[Before-and-after change records]

|---|

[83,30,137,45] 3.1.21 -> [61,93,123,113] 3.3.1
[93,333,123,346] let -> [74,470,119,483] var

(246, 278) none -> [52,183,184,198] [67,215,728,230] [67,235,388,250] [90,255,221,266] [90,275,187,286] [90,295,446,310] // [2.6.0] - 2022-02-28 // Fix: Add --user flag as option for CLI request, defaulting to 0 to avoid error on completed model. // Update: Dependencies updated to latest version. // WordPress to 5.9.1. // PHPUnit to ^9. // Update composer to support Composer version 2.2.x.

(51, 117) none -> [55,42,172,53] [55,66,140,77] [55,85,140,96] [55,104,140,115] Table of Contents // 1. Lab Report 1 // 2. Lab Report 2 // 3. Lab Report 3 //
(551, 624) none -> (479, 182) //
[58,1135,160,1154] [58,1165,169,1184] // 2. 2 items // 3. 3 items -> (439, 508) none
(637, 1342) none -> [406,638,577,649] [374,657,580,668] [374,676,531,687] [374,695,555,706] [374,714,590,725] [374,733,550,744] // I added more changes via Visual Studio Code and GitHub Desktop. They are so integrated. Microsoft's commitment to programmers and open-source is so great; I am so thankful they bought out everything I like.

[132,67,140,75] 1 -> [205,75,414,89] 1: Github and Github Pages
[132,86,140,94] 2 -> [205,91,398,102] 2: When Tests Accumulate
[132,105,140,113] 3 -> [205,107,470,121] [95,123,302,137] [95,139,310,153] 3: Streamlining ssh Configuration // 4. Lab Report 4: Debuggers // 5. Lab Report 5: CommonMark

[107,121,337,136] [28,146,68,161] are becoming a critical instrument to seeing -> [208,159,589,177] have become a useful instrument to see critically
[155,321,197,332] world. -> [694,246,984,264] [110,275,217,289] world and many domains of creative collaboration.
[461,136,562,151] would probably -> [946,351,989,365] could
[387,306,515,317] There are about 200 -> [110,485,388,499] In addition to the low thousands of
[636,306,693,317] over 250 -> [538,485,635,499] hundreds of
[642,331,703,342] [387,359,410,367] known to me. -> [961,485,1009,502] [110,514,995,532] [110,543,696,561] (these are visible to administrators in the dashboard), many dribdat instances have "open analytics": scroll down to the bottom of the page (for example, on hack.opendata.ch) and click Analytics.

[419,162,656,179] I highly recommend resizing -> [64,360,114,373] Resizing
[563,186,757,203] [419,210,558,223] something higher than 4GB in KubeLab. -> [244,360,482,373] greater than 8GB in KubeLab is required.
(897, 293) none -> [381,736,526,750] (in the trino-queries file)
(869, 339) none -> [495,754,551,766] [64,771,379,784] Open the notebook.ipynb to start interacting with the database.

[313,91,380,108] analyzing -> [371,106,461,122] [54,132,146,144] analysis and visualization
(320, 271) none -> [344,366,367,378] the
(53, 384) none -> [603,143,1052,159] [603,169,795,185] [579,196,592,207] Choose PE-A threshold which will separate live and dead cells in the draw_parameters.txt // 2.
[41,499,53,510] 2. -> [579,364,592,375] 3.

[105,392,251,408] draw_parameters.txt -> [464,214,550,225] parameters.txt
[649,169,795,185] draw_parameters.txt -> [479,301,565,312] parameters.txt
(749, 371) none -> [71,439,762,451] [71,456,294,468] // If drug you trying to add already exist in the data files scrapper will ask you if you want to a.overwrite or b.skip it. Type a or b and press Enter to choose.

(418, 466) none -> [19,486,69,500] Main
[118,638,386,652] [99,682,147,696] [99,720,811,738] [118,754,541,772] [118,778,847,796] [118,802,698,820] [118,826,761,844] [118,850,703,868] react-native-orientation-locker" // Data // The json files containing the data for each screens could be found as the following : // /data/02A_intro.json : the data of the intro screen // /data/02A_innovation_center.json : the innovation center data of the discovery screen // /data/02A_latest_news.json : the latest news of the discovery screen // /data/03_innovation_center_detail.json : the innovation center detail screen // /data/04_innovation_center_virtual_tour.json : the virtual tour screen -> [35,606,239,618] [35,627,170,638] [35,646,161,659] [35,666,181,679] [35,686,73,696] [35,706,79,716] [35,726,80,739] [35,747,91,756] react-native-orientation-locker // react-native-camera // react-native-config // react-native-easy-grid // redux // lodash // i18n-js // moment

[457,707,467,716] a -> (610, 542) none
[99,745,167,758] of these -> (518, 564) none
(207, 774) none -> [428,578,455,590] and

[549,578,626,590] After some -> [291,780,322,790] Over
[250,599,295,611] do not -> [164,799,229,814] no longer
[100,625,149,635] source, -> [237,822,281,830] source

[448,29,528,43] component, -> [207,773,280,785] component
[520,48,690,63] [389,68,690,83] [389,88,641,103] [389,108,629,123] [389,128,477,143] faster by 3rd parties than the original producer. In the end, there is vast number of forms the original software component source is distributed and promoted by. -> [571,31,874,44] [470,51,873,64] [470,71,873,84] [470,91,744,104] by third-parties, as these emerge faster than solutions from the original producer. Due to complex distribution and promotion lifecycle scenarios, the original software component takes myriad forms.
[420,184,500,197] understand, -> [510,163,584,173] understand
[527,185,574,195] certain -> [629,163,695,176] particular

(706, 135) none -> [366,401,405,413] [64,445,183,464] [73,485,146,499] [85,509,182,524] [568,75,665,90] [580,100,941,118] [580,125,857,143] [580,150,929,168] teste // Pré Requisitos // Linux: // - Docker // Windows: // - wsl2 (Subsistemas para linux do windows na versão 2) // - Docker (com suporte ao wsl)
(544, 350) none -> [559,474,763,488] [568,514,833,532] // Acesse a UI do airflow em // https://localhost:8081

|---|

Problem to solve: The expected answer is a copy of every line in the entries that holds the word "files".

Solution to this task:
(749, 371) none -> [71,439,762,451] [71,456,294,468] // If drug you trying to add already exist in the data files scrapper will ask you if you want to a.overwrite or b.skip it. Type a or b and press Enter to choose.
[118,638,386,652] [99,682,147,696] [99,720,811,738] [118,754,541,772] [118,778,847,796] [118,802,698,820] [118,826,761,844] [118,850,703,868] react-native-orientation-locker" // Data // The json files containing the data for each screens could be found as the following : // /data/02A_intro.json : the data of the intro screen // /data/02A_innovation_center.json : the innovation center data of the discovery screen // /data/02A_latest_news.json : the latest news of the discovery screen // /data/03_innovation_center_detail.json : the innovation center detail screen // /data/04_innovation_center_virtual_tour.json : the virtual tour screen -> [35,606,239,618] [35,627,170,638] [35,646,161,659] [35,666,181,679] [35,686,73,696] [35,706,79,716] [35,726,80,739] [35,747,91,756] react-native-orientation-locker // react-native-camera // react-native-config // react-native-easy-grid // redux // lodash // i18n-js // moment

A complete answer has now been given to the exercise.